* **Task brief**: First find the line with "Trixie William Transportryggsäck" in the entries below, then set down exactly every line through the line with "tax: 2413.75 -> 2136.75", that line included.

* **Saved data entries**:

=== Section Start ===

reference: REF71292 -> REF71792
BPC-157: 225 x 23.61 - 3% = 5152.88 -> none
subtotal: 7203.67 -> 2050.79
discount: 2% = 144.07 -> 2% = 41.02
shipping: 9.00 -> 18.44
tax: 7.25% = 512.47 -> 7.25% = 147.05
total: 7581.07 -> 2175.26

=== Section End ===
=== Section Start ===

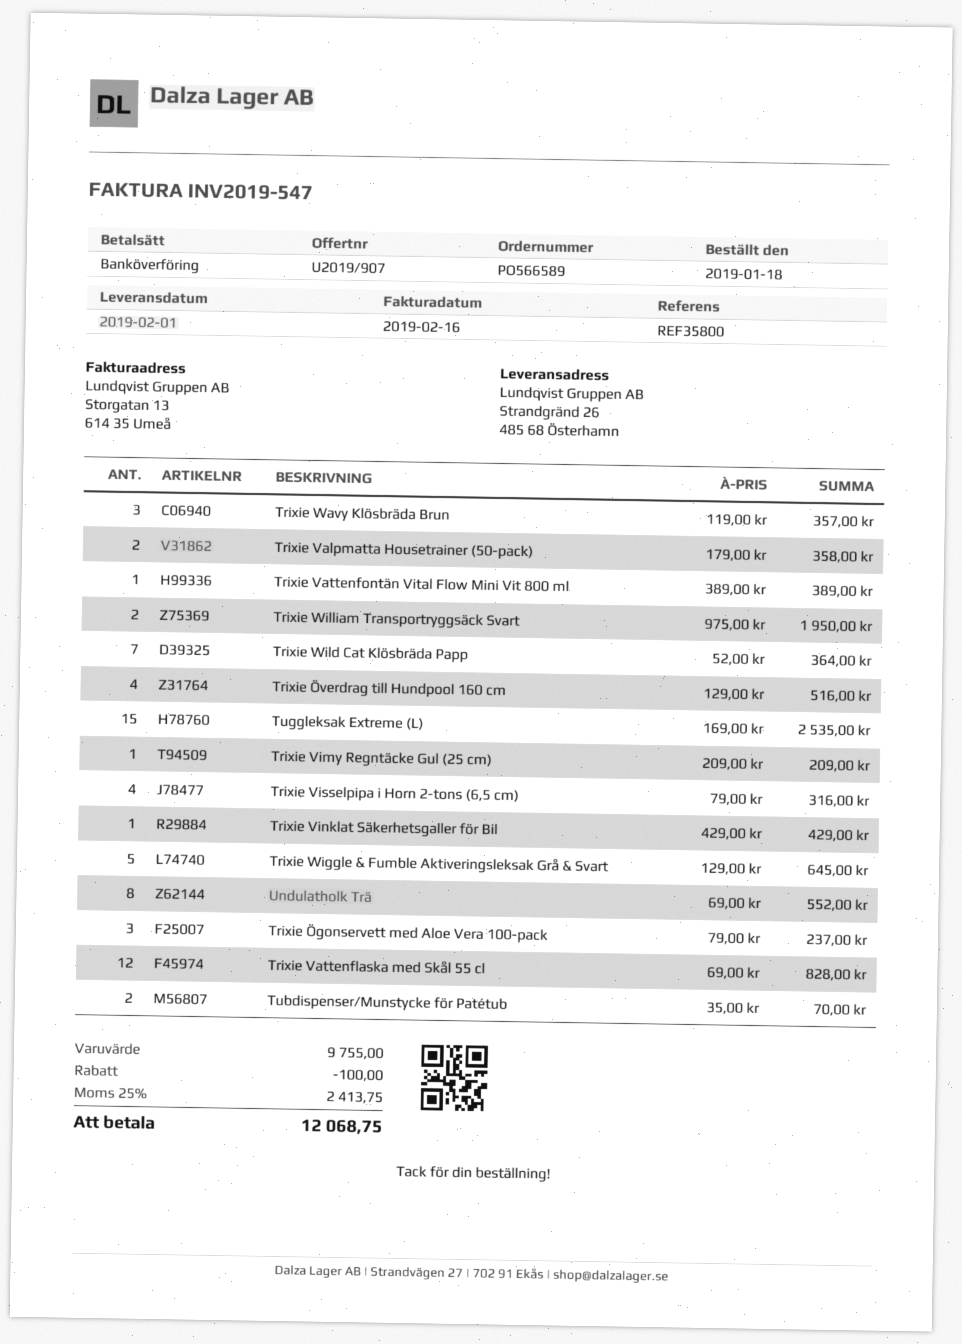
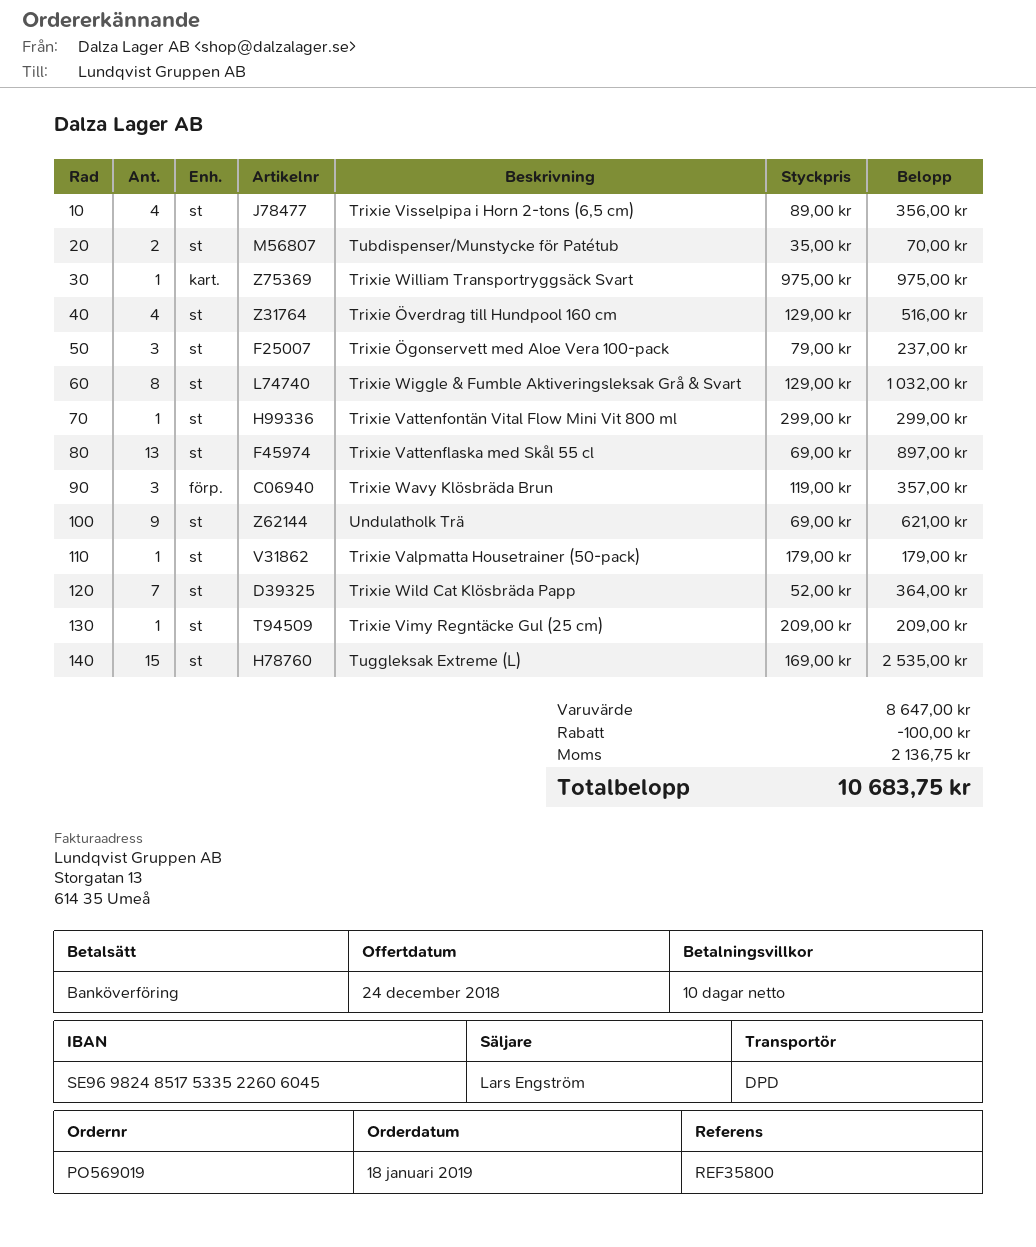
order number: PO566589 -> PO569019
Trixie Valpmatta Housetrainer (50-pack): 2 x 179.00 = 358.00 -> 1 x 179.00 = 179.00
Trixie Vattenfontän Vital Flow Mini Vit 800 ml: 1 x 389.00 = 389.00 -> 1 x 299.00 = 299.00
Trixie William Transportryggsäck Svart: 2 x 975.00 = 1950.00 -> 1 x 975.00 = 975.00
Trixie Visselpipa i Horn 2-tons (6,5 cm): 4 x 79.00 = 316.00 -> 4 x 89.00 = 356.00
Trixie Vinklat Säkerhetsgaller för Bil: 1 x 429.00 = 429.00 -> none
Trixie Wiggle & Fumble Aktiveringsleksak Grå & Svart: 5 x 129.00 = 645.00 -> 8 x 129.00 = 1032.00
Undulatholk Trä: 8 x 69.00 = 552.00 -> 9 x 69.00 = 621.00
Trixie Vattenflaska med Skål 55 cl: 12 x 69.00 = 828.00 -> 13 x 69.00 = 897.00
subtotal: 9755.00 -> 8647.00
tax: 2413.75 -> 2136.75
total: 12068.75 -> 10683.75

=== Section End ===

* **Exercise response**:
Trixie William Transportryggsäck Svart: 2 x 975.00 = 1950.00 -> 1 x 975.00 = 975.00
Trixie Visselpipa i Horn 2-tons (6,5 cm): 4 x 79.00 = 316.00 -> 4 x 89.00 = 356.00
Trixie Vinklat Säkerhetsgaller för Bil: 1 x 429.00 = 429.00 -> none
Trixie Wiggle & Fumble Aktiveringsleksak Grå & Svart: 5 x 129.00 = 645.00 -> 8 x 129.00 = 1032.00
Undulatholk Trä: 8 x 69.00 = 552.00 -> 9 x 69.00 = 621.00
Trixie Vattenflaska med Skål 55 cl: 12 x 69.00 = 828.00 -> 13 x 69.00 = 897.00
subtotal: 9755.00 -> 8647.00
tax: 2413.75 -> 2136.75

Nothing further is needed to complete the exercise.